Business Round in Margarita, Venezuela Promises to Quadruple Trade with Argentina

Unexpected prospects surged in Argentina around the Mega-Business Round in Margarita Island, Venezuela. The event was sponsored by the governments of Argentina and Venezuela and went from Wednesday, July 21 until Friday, July 23. Nearly 400 business people from both countries participated.
The Buenos Aires press decided to cover the event, indicating the interests that were at stake. The reports of the main channels and newspapers pointed out that Margarita “will be a new platform which will serve to give impulses to the Argentinean economy.”
In an unusual turn of events, the large private media, which usually only refers negatively or hardly at all to President Chavez, decided to change its discourse and to characterize as “positive” the Margarita meeting.
The six petals of Margarita
There are more or less six reasons that explain this change of the press’s treatment. First, in Margarita deals were closed for the development of the first phase of PetroSur, following the agreements with PetroEcuador. Second, it was confirmed that PDVSA set itself up in the Argentine market in the coming months. The first task will be to take two ships to be repaired in the main Argentinean shipyards. Third, because already a business is being created with ENARSA, the new Argentinean energy company with mixed capital. With these measures, in addition to the agreement signed between Kirchner and Meza in Bolivia earlier in the week, in order to receive more gas and to construct a gas pipeline, Argentina considers its energy crisis solved.
The fourth reason for the importance of Margarita meeting has to do with PDVSA’s interest in substituting US suppliers for Argentinean industrial products. Fifth, the event is, diplomatically speaking, an important element in breaking the isolation that Washington is attempting to submit the Bolivarian government to, via the OAS. And finally, bilateral commerce, as estimated from July onwards, could quadruple in one year.
It is interesting to note that the Venezuelan press’s treatment was the reverse. One of the most respected newspapers of Venezuela’s business community, El Universal, did not register the event in any of its pages. Other oppositional media covered the event, but relegated it as secondary information, mostly derivative of the presence of President Kirchner in Venezuela, when it actually was exactly the opposite: Kirchner came to Venezuela on the occasion of the Margarita Business Round.
For the Venezuelan government the event was of great importance. According to declarations of the minister of Commerce and Production, Wilmer Castro, the event will allow “the concrete continuation of the process of integration of Venezuela with Mercosur and to increase [Venezuela’s] economic relations with a country such as Argentina.” On of the first measures, in the area of trade, is to overcome the limited bilateral trade, which in 2003 was a mere $140 million.
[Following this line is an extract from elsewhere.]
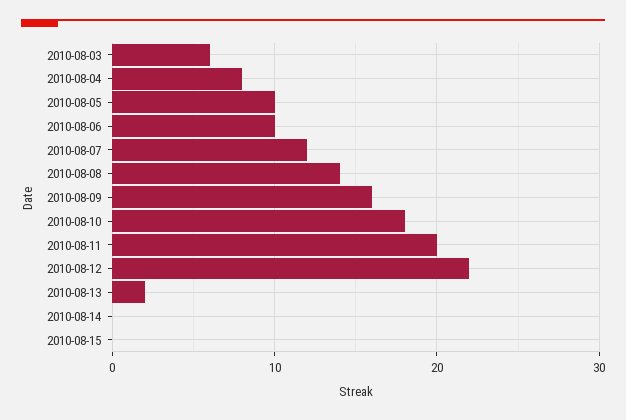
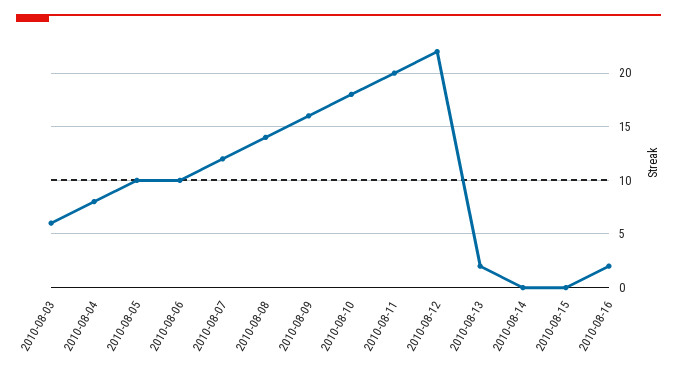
2010-08-16: none -> 2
Now this can be surpassed easily. According to information from the commerce attaché of the Venezuelan embassy in Argentina, bilateral trade will reach $600 million in 2004. This prediction was confirmed by the consultant Miguel Gago, who was in charge in Buenos Aires of organizing the business delegation to Margarita Island. “The level of interest that Argentinean business people expressed surprised us. We are bringing over 80 categories of products and various important companies that are interested in opening subsidiaries on Venezuelan soil,” Miguel Gago told Venezuelanalysis.com.
According to Gago, 392 business people from both nations met in Margarita. They discussed the possibility of exporting and importing 84 categories of products. 62% of these categories correspond to the agricultural sector. 21% of the Argentinean businesses represented wanted to cover PDVSA’s demand for replacement parts and services. Venezuela’s state owned oil company presented last April to Argentinean industries a list of 134 replacement parts that it needs for its industry. The objective is to substitute U.S. providers, as President Chavez ratified in Ensenada on July 8, when he came to integrate Venezuela into Mercosur. “If we can buy in Argentina, why do we continue to buy replacement parts for PDVSA in the U.S.?” he said on that occasion.
The binational event was sponsored by the governments of both countries, as part of the agreements and protocols that presidents Hugo Chavez and Nestor Kirchner signed last November 29, 2003, during the seminar “Business Opportunities with Venezuela” in Buenos Aires. High level officials from both countries had participated in that event.